===== EXERCISE DATA =====
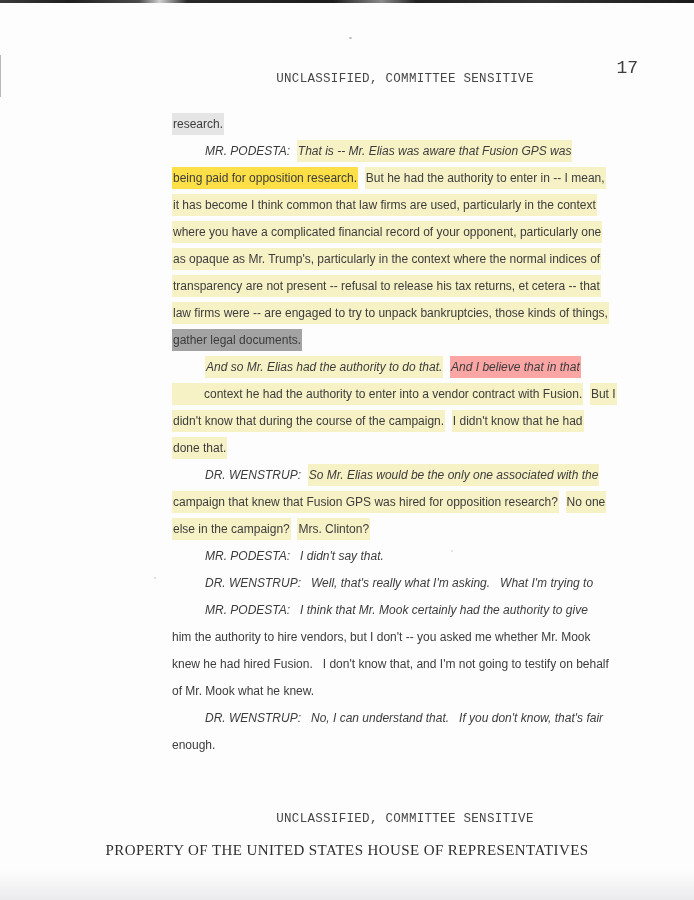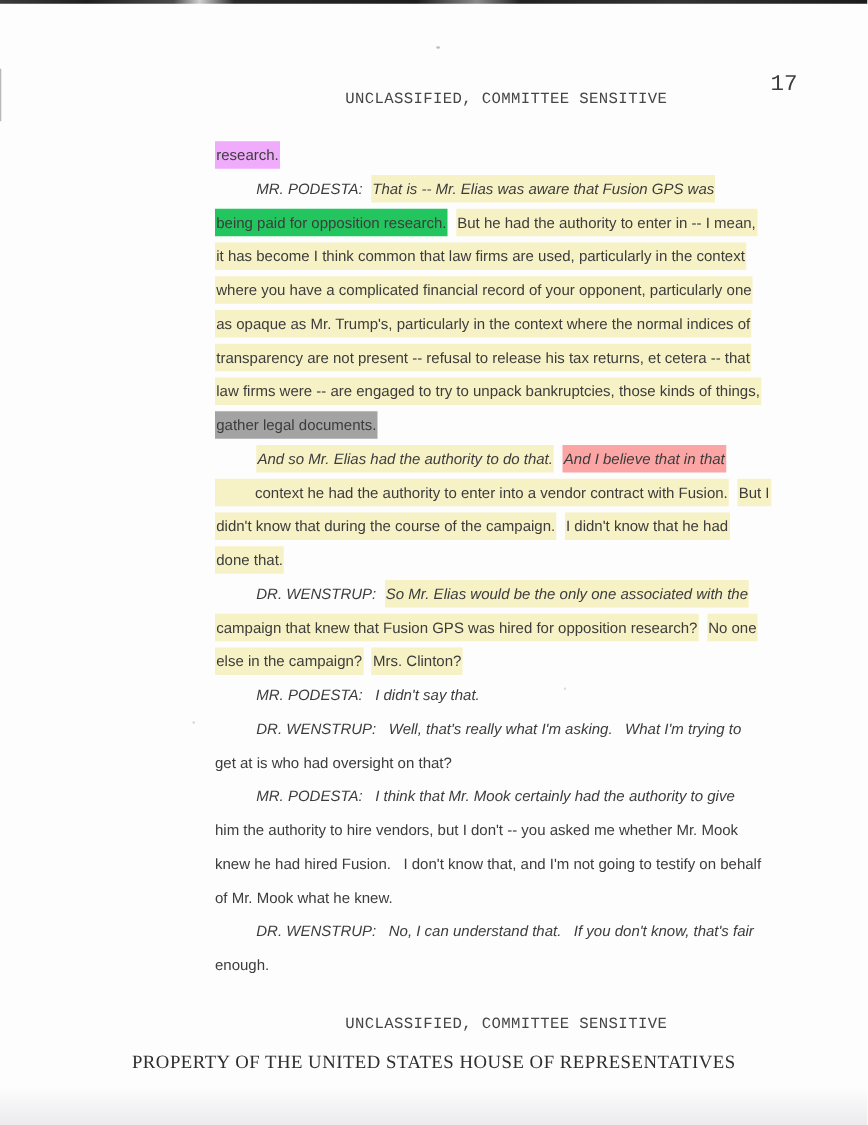--- a/index.html
+++ b/index.html
@@ -56,7 +56,7 @@
 <div class="header-class">UNCLASSIFIED, COMMITTEE SENSITIVE</div>
 
 <div class="transcript">
-    <div class="line"><span class="hl" style="background: #f0abfc;">research.</span></div>
+    <div class="line"><span class="hl" style="background: #e5e5e5;">research.</span></div>
     <div class="line indent"><span class="plain">MR. PODESTA:  </span><span class="hl" style="background: rgb(247, 242, 198);">That is -- Mr. Elias was aware that Fusion GPS was</span></div>
     <div class="line"><span class="hl" style="background: #22c55e;">being paid for opposition research.</span><span class="plain">  </span><span class="hl" style="background: rgb(247, 242, 198);">But he had the authority to enter in -- I mean,</span></div>
     <div class="line"><span class="hl" style="background: rgb(247, 242, 198);">it has become I think common that law firms are used, particularly in the context</span></div>

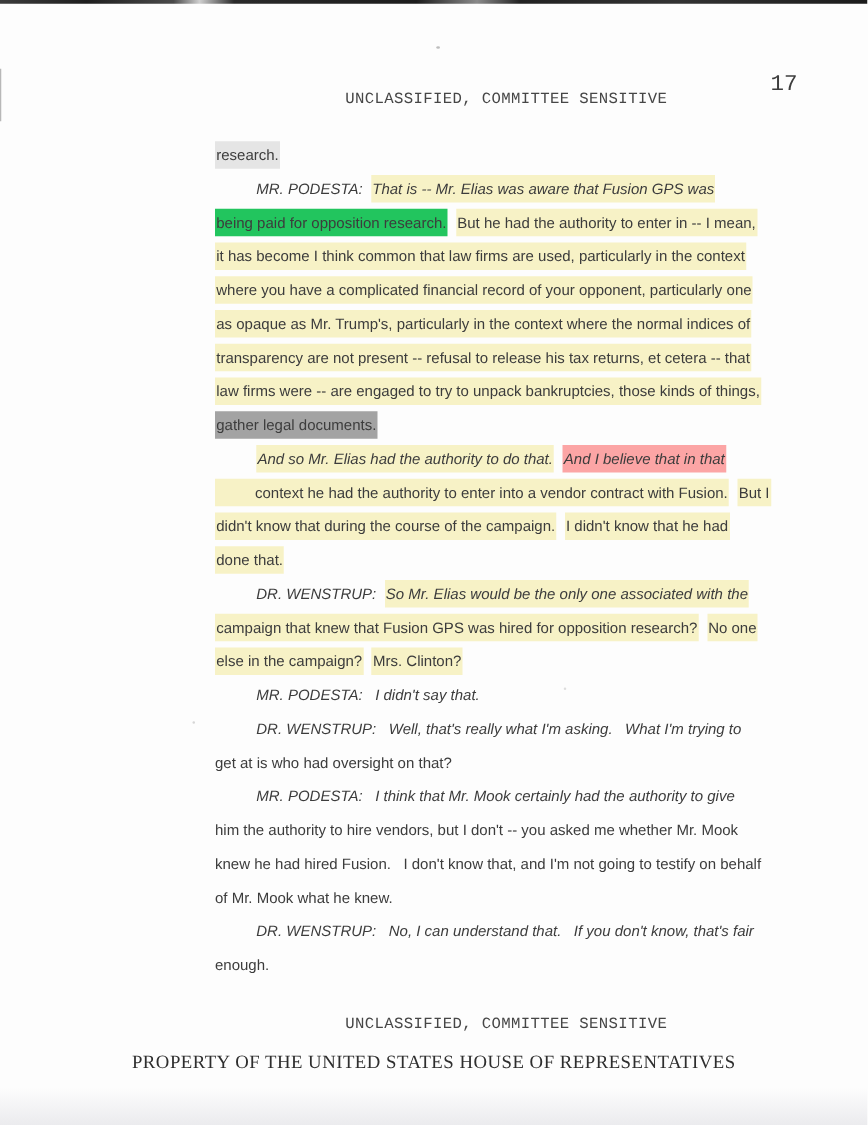--- a/index.html
+++ b/index.html
@@ -58,7 +58,7 @@
 <div class="transcript">
     <div class="line"><span class="hl" style="background: #e5e5e5;">research.</span></div>
     <div class="line indent"><span class="plain">MR. PODESTA:  </span><span class="hl" style="background: rgb(247, 242, 198);">That is -- Mr. Elias was aware that Fusion GPS was</span></div>
-    <div class="line"><span class="hl" style="background: #22c55e;">being paid for opposition research.</span><span class="plain">  </span><span class="hl" style="background: rgb(247, 242, 198);">But he had the authority to enter in -- I mean,</span></div>
+    <div class="line"><span class="hl" style="background: #fde047;">being paid for opposition research.</span><span class="plain">  </span><span class="hl" style="background: rgb(247, 242, 198);">But he had the authority to enter in -- I mean,</span></div>
     <div class="line"><span class="hl" style="background: rgb(247, 242, 198);">it has become I think common that law firms are used, particularly in the context</span></div>
     <div class="line"><span class="hl" style="background: rgb(247, 242, 198);">where you have a complicated financial record of your opponent, particularly one</span></div>
     <div class="line"><span class="hl" style="background: rgb(247, 242, 198);">as opaque as Mr. Trump's, particularly in the context where the normal indices of</span></div>

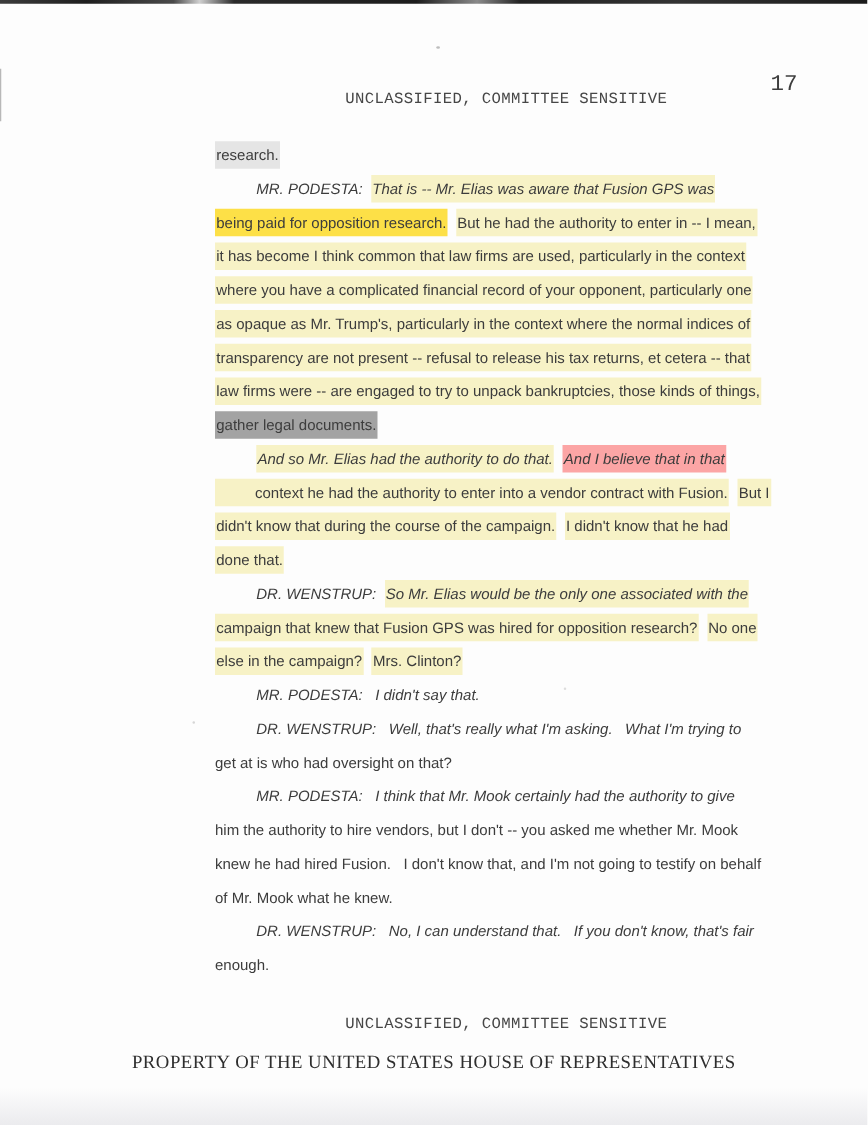--- a/index.html
+++ b/index.html
@@ -74,7 +74,6 @@
     <div class="line"><span class="hl" style="background: rgb(247, 242, 198);">else in the campaign?</span><span class="plain">  </span><span class="hl" style="background: rgb(247, 242, 198);">Mrs. Clinton?</span></div>
     <div class="line indent"><span class="plain">MR. PODESTA:   I didn't say that.</span></div>
     <div class="line indent"><span class="plain">DR. WENSTRUP:   Well, that's really what I'm asking.   What I'm trying to</span></div>
-    <div class="line"><span class="plain">get at is who had oversight on that?</span></div>
     <div class="line indent"><span class="plain">MR. PODESTA:   I think that Mr. Mook certainly had the authority to give</span></div>
     <div class="line"><span class="plain">him the authority to hire vendors, but I don't -- you asked me whether Mr. Mook</span></div>
     <div class="line"><span class="plain">knew he had hired Fusion.   I don't know that, and I'm not going to testify on behalf</span></div>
=====
## GOAL OF THE EXERCISE:
No picture is to appear in the copy; every entry above is otherwise to be printed verbatim.

## EXERCISE ANSWER:
--- a/index.html
+++ b/index.html
@@ -56,7 +56,7 @@
 <div class="header-class">UNCLASSIFIED, COMMITTEE SENSITIVE</div>
 
 <div class="transcript">
-    <div class="line"><span class="hl" style="background: #f0abfc;">research.</span></div>
+    <div class="line"><span class="hl" style="background: #e5e5e5;">research.</span></div>
     <div class="line indent"><span class="plain">MR. PODESTA:  </span><span class="hl" style="background: rgb(247, 242, 198);">That is -- Mr. Elias was aware that Fusion GPS was</span></div>
     <div class="line"><span class="hl" style="background: #22c55e;">being paid for opposition research.</span><span class="plain">  </span><span class="hl" style="background: rgb(247, 242, 198);">But he had the authority to enter in -- I mean,</span></div>
     <div class="line"><span class="hl" style="background: rgb(247, 242, 198);">it has become I think common that law firms are used, particularly in the context</span></div>

--- a/index.html
+++ b/index.html
@@ -58,7 +58,7 @@
 <div class="transcript">
     <div class="line"><span class="hl" style="background: #e5e5e5;">research.</span></div>
     <div class="line indent"><span class="plain">MR. PODESTA:  </span><span class="hl" style="background: rgb(247, 242, 198);">That is -- Mr. Elias was aware that Fusion GPS was</span></div>
-    <div class="line"><span class="hl" style="background: #22c55e;">being paid for opposition research.</span><span class="plain">  </span><span class="hl" style="background: rgb(247, 242, 198);">But he had the authority to enter in -- I mean,</span></div>
+    <div class="line"><span class="hl" style="background: #fde047;">being paid for opposition research.</span><span class="plain">  </span><span class="hl" style="background: rgb(247, 242, 198);">But he had the authority to enter in -- I mean,</span></div>
     <div class="line"><span class="hl" style="background: rgb(247, 242, 198);">it has become I think common that law firms are used, particularly in the context</span></div>
     <div class="line"><span class="hl" style="background: rgb(247, 242, 198);">where you have a complicated financial record of your opponent, particularly one</span></div>
     <div class="line"><span class="hl" style="background: rgb(247, 242, 198);">as opaque as Mr. Trump's, particularly in the context where the normal indices of</span></div>

--- a/index.html
+++ b/index.html
@@ -74,7 +74,6 @@
     <div class="line"><span class="hl" style="background: rgb(247, 242, 198);">else in the campaign?</span><span class="plain">  </span><span class="hl" style="background: rgb(247, 242, 198);">Mrs. Clinton?</span></div>
     <div class="line indent"><span class="plain">MR. PODESTA:   I didn't say that.</span></div>
     <div class="line indent"><span class="plain">DR. WENSTRUP:   Well, that's really what I'm asking.   What I'm trying to</span></div>
-    <div class="line"><span class="plain">get at is who had oversight on that?</span></div>
     <div class="line indent"><span class="plain">MR. PODESTA:   I think that Mr. Mook certainly had the authority to give</span></div>
     <div class="line"><span class="plain">him the authority to hire vendors, but I don't -- you asked me whether Mr. Mook</span></div>
     <div class="line"><span class="plain">knew he had hired Fusion.   I don't know that, and I'm not going to testify on behalf</span></div>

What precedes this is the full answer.